----- Provided material -----
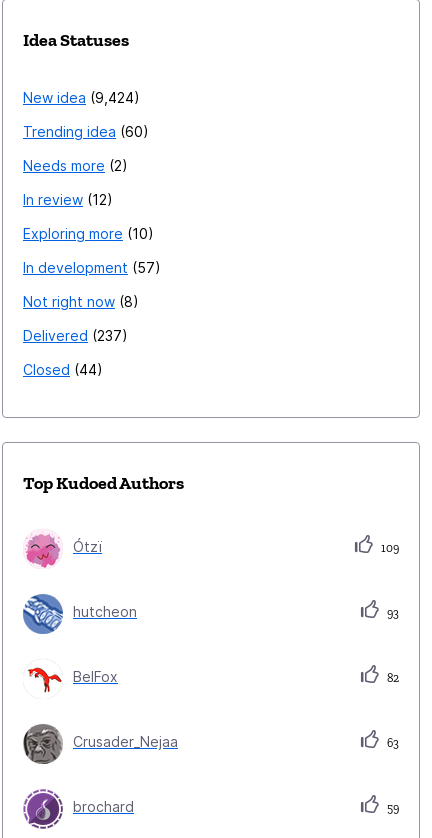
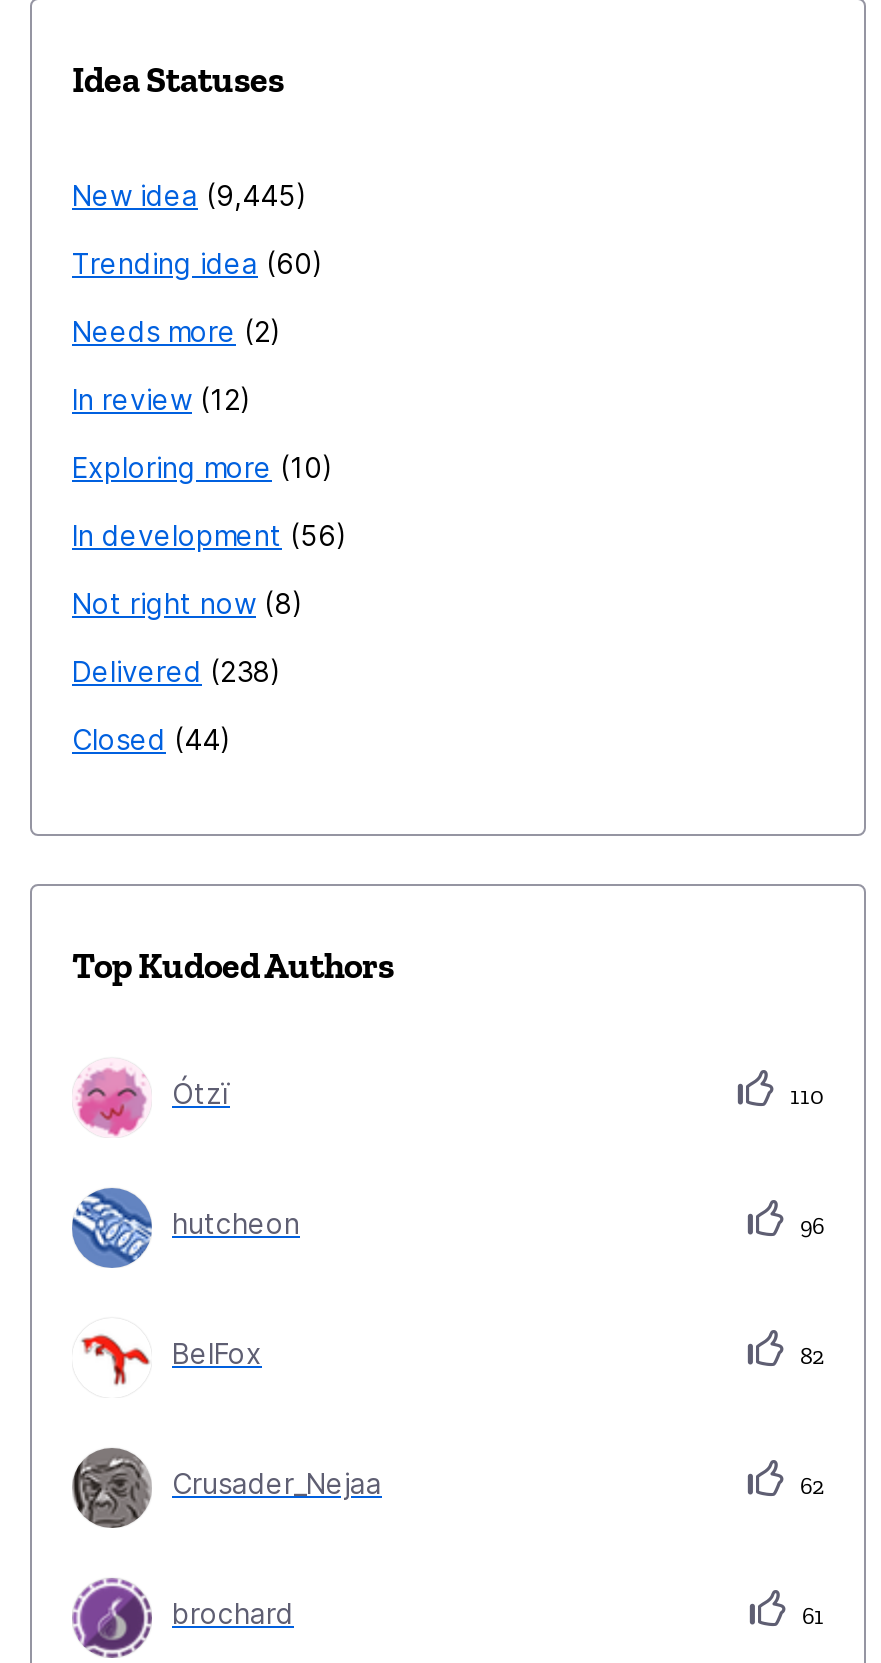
- New idea 9,424
+ New idea 9,445

- In development 57
+ In development 56

- Delivered 237
+ Delivered 238

- 109
+ 110

- 93
+ 96

- 63
+ 62

- 59
+ 61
-----
(Task to carry out) In the records above, find each line holding "development" and copy it.

(Exercise answer)
- In development 57
+ In development 56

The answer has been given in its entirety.